Monthly Average of Replacements to be
furnished by Zone of Interior

 

European
Theater
of Opns

Medit.
Theater
of Opns

Pacific
Ocean
Areas

South- West
Pacific

Total

All ground arms

42,060

7,820

5,410

12,540

67,830

Infantry only

(35,800)

(7,000)

(4,900)

(11,000)

(58,700)

All services (except AAF)

1,530

330

457

810

3,127

Total

43,590

8,150

5,867

13,350

70,957

The War Department estimated at this time that total replacement requirements through April 1945 would run to 80,000 or 90,000 a month, virtually all for overseas replacements, since few units would remain in the United States.117 The difference between 80,000 or 90,000 and 70,957 was to be made up by retraining of rear-area personnel in the theaters.

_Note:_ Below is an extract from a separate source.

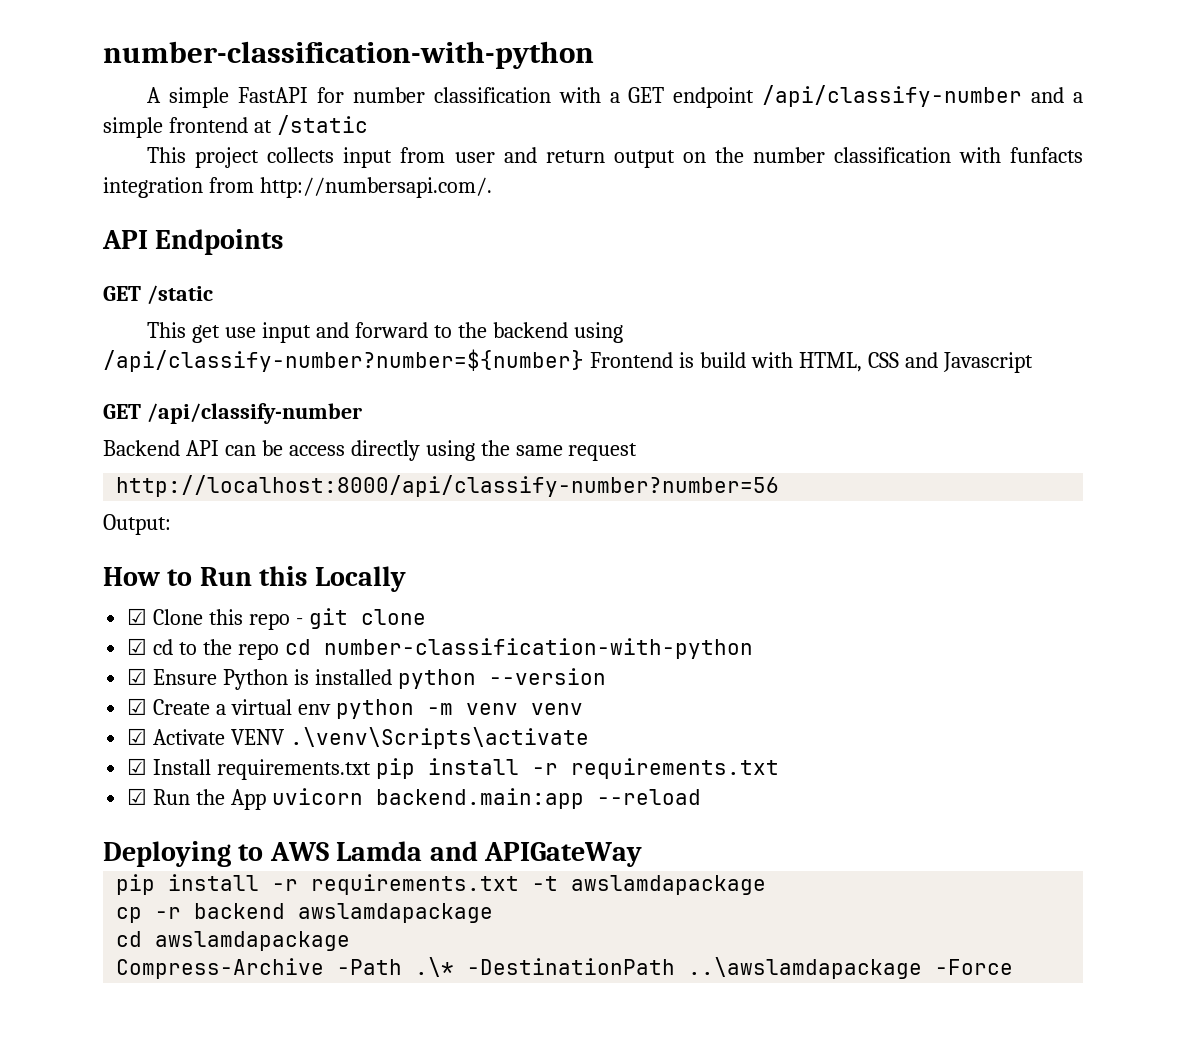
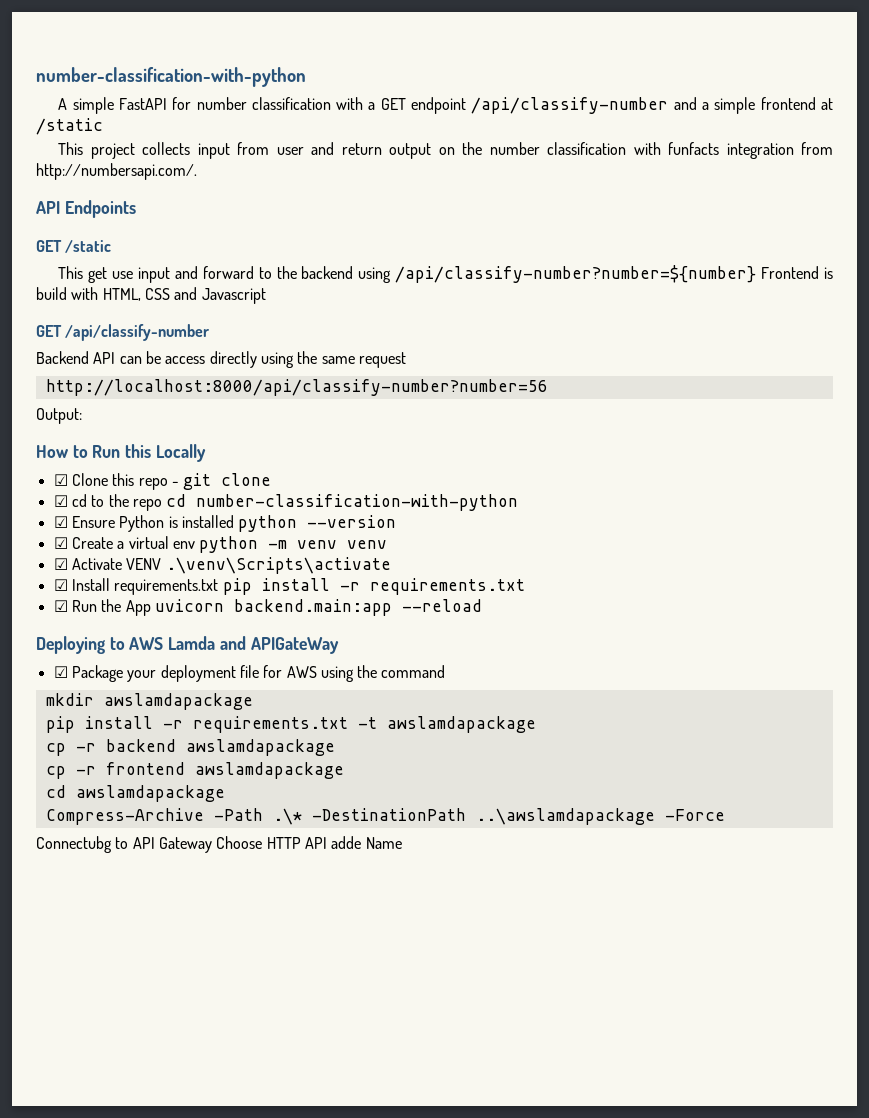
+ ☑ Package your deployment file for AWS using the command
+ mkdir awslamdapackage
+ cp -r frontend awslamdapackage
+ Connectubg to API Gateway Choose HTTP API adde Name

On 7 December G-1 and G-3 of the War Department, and the chief of staff, G-1 and G-3 of the Army Ground Forces, with other officers concerned, met in conference on the question of overseas replacements.118 The chief of staff of the Ground Forces, asked flatly whether he believed the War Department was producing enough replacements to carry on the war, replied that he did not believe so, and recommended that capacity of infantry replacement training centers be raised by 160,000, to produce 40,000 more infantry replacements a month. Reports now indicated a daily loss rate in ETO of 3,000 per day in battle casualties alone. Receipts of the Army Ground Forces from reception centers were only 53,000 a month. It was problematical how far this number could be raised without drawing inductees unfit for combat duty. Receipts of converted Air and Service personnel at the IARTC's were reported by the Army Ground Forces to be lagging. Officers at the conference explained that the Service Forces had virtually no enlisted men left who were of high physical quality, and that the Air Forces, if required to produce more men for conversion to infantry riflemen, would be obliged to send sergeants trained in specialties peculiar to the Air Forces. It was decided that the Army Air Forces and the Army Service Forces must nevertheless meet their quotas, that a request would be made to raise monthly calls on Selective Service to 100,000, and that if necessary the RTC training cycle should be reduced from 17 to 15 weeks, even though such action would produce only momentary relief. The six-week retrainees were agreed by all to have insufficient training for infantry service. But since they would have to be used in increasing numbers, they were to be identified clearly to the theaters as men with only six weeks of infantry training, so that they might receive further training overseas if possible.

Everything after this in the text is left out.